--- START ---

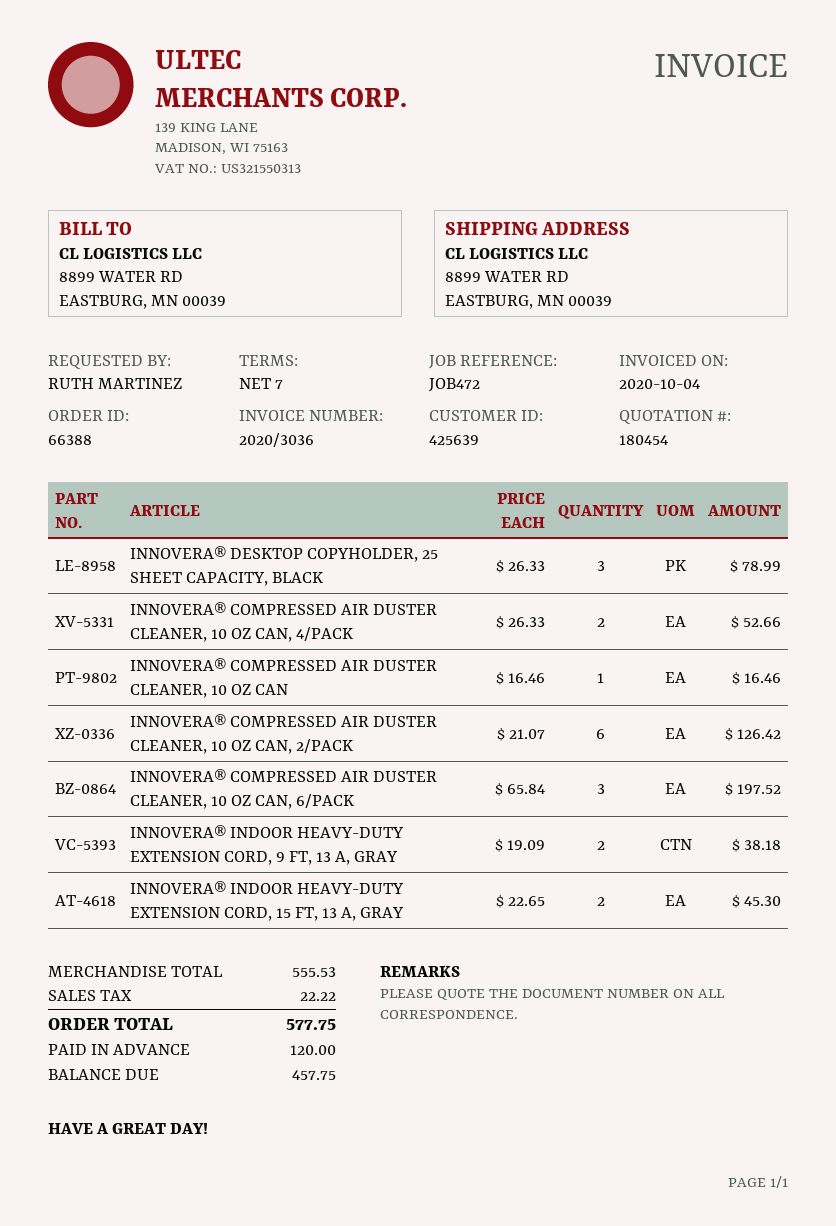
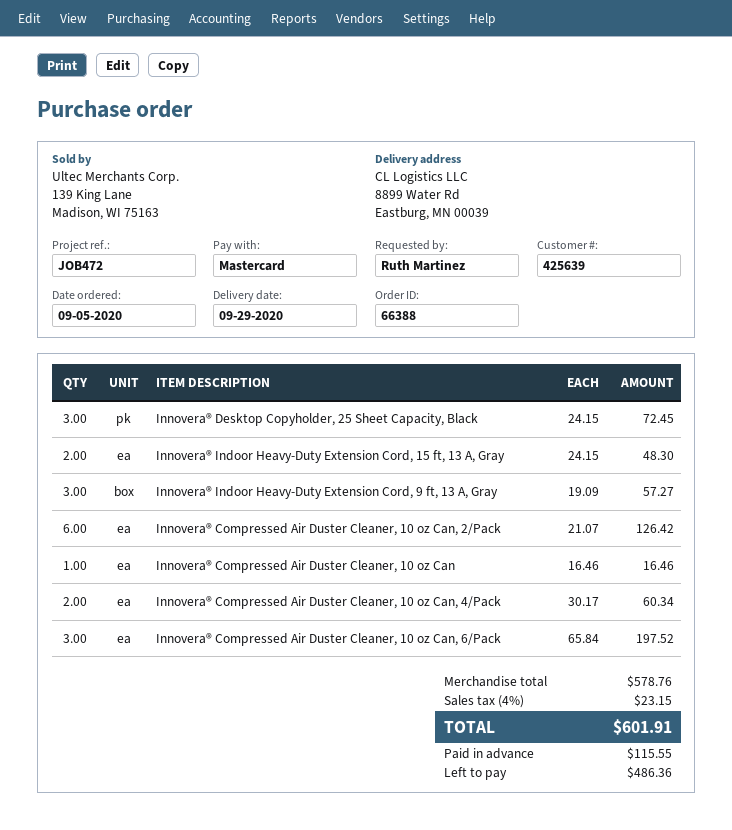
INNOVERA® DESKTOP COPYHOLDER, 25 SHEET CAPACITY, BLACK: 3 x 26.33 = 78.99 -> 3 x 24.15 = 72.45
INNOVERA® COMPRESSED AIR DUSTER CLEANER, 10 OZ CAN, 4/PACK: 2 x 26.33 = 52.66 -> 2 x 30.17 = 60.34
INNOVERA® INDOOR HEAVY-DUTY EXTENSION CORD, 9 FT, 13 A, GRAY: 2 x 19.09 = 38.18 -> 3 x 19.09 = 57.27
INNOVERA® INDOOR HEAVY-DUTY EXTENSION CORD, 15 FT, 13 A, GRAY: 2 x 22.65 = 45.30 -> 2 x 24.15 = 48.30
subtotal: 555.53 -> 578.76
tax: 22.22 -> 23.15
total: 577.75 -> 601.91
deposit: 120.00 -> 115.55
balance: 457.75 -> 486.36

--- END ---
--- START ---

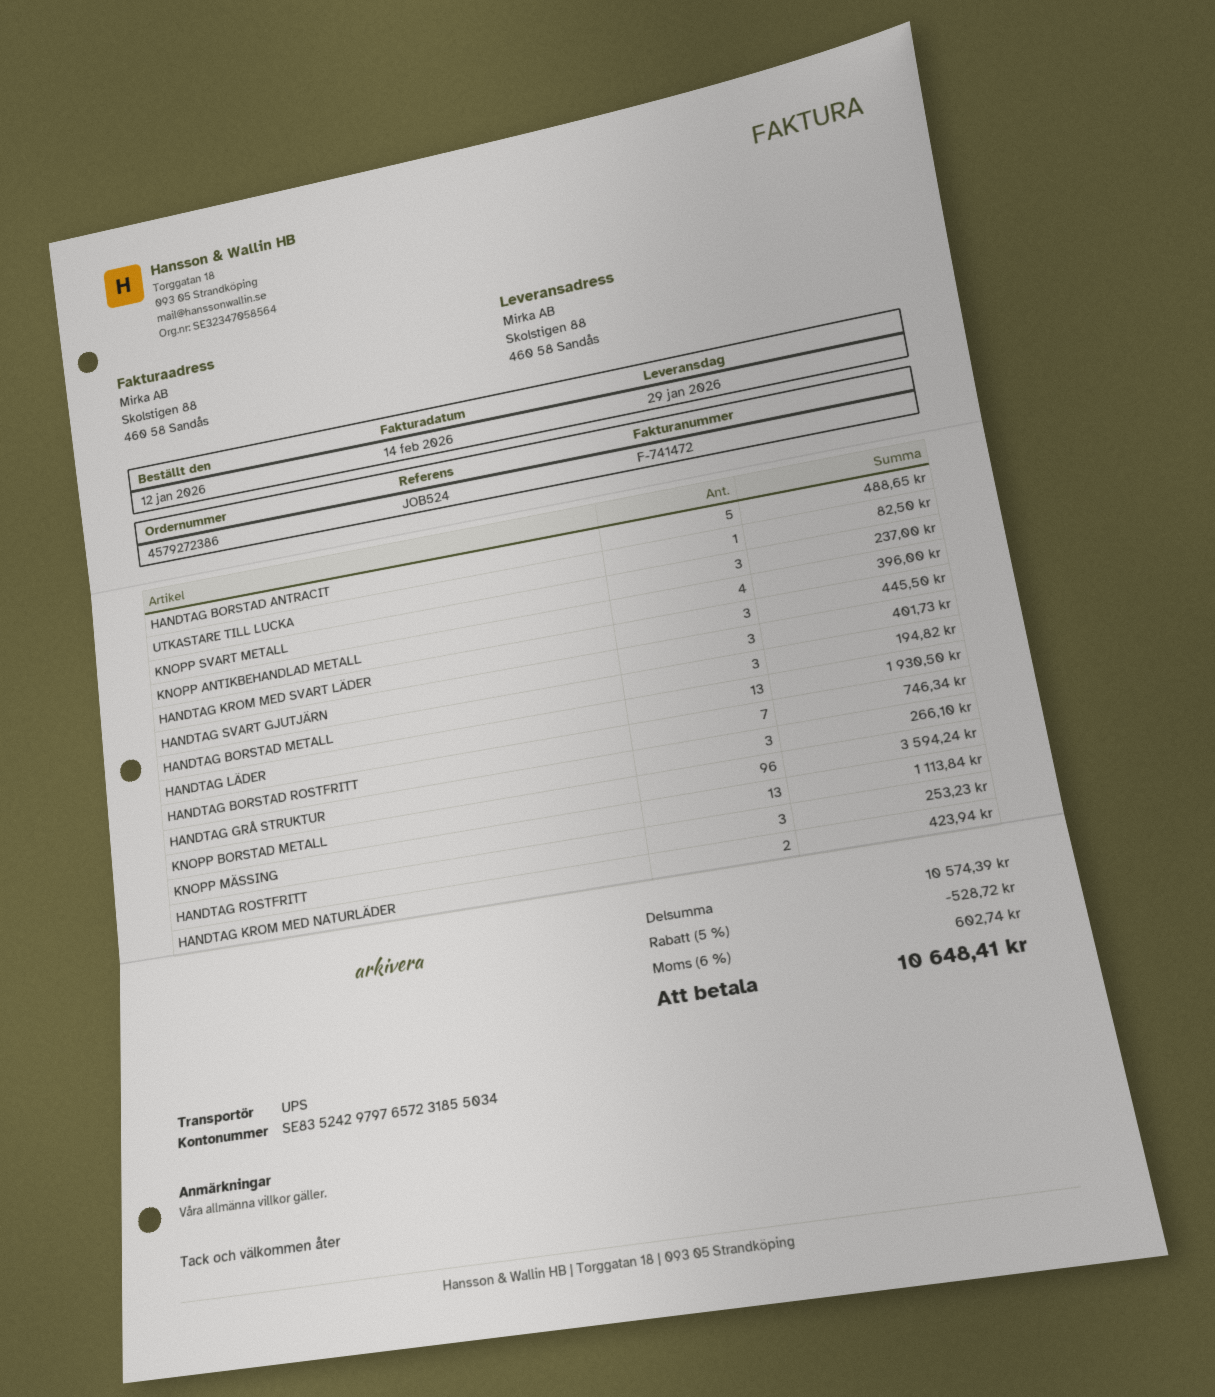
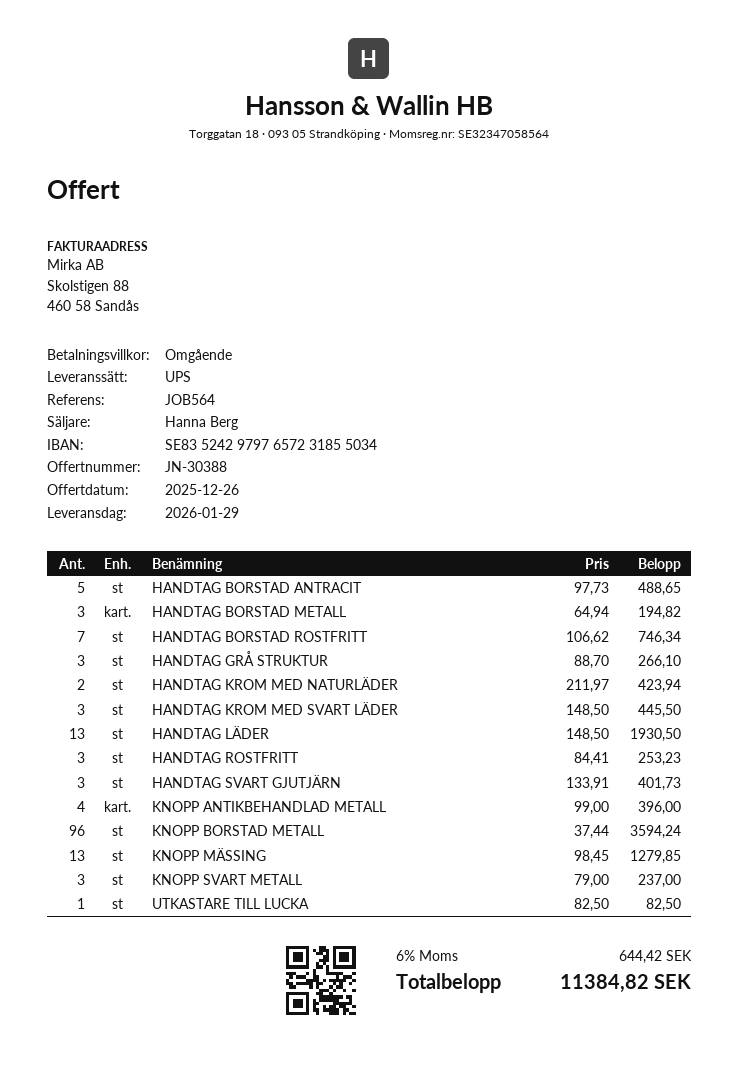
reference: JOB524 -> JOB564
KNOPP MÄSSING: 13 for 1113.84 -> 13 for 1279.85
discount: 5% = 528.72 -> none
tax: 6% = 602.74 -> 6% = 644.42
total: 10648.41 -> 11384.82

--- END ---
--- START ---

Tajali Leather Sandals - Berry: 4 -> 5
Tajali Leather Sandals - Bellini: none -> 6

--- END ---

TASK ▸
Could you restate, word for word, the lines above from the one with "discount: 5% = 528.72 -> none" to the one with "total: 10648.41 -> 11384.82", both included?

ANSWER FOR THIS EXERCISE ▸
discount: 5% = 528.72 -> none
tax: 6% = 602.74 -> 6% = 644.42
total: 10648.41 -> 11384.82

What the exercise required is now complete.